Locate every line below that contains the word "height" and copy it.

Front-end code edit data
^^^^^^^^
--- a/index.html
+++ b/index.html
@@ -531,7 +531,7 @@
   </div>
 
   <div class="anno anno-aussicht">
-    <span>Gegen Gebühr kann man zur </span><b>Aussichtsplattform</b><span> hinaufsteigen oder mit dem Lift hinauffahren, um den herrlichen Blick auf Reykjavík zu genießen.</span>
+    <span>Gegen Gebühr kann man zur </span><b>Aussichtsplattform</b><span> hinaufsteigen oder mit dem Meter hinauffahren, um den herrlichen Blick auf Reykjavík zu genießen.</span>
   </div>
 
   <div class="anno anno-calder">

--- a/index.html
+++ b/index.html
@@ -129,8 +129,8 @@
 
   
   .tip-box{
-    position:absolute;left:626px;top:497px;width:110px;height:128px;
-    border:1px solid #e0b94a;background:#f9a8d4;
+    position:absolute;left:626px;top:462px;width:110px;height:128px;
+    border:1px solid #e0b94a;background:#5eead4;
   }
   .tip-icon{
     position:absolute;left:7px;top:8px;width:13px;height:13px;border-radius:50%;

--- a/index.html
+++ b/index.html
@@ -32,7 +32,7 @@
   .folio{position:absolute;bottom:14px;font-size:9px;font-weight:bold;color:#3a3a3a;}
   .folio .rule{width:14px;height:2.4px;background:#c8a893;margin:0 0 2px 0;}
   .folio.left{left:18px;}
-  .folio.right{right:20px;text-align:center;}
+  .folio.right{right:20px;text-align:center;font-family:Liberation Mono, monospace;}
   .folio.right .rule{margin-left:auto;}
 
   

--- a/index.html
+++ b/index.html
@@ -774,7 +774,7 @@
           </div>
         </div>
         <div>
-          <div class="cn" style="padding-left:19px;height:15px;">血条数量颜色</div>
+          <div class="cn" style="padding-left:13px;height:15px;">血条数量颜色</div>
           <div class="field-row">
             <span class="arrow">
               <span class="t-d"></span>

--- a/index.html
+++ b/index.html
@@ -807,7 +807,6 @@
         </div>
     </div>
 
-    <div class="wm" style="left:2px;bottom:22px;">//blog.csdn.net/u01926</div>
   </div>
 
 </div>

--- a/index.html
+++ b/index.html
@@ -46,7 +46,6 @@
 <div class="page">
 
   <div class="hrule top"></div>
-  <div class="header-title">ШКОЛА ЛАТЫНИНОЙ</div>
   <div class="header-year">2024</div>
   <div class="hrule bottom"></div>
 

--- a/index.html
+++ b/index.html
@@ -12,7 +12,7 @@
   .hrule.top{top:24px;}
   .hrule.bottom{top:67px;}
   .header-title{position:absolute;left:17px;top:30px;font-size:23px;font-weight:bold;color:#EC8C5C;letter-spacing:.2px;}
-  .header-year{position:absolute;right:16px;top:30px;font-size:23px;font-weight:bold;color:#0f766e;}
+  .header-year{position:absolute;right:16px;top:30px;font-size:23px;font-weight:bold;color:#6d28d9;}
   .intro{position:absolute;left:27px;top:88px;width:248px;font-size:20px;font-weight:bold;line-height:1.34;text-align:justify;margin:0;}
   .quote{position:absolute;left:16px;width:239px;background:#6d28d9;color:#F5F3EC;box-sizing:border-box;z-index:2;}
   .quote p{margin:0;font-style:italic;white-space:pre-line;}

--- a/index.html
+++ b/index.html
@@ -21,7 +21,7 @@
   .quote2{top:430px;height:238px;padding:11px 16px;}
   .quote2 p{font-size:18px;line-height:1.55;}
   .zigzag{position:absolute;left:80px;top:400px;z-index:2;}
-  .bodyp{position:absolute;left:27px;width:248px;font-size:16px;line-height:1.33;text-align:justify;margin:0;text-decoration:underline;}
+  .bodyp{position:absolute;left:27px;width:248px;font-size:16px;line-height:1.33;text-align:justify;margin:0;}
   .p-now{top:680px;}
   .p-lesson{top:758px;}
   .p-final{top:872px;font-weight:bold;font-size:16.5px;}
^^^^^^^^
Your solution:
-    position:absolute;left:626px;top:497px;width:110px;height:128px;
+    position:absolute;left:626px;top:462px;width:110px;height:128px;
     position:absolute;left:7px;top:8px;width:13px;height:13px;border-radius:50%;
   .folio .rule{width:14px;height:2.4px;background:#c8a893;margin:0 0 2px 0;}
-          <div class="cn" style="padding-left:19px;height:15px;">血条数量颜色</div>
+          <div class="cn" style="padding-left:13px;height:15px;">血条数量颜色</div>
   .intro{position:absolute;left:27px;top:88px;width:248px;font-size:20px;font-weight:bold;line-height:1.34;text-align:justify;margin:0;}
   .quote2{top:430px;height:238px;padding:11px 16px;}
   .quote2 p{font-size:18px;line-height:1.55;}
-  .bodyp{position:absolute;left:27px;width:248px;font-size:16px;line-height:1.33;text-align:justify;margin:0;text-decoration:underline;}
+  .bodyp{position:absolute;left:27px;width:248px;font-size:16px;line-height:1.33;text-align:justify;margin:0;}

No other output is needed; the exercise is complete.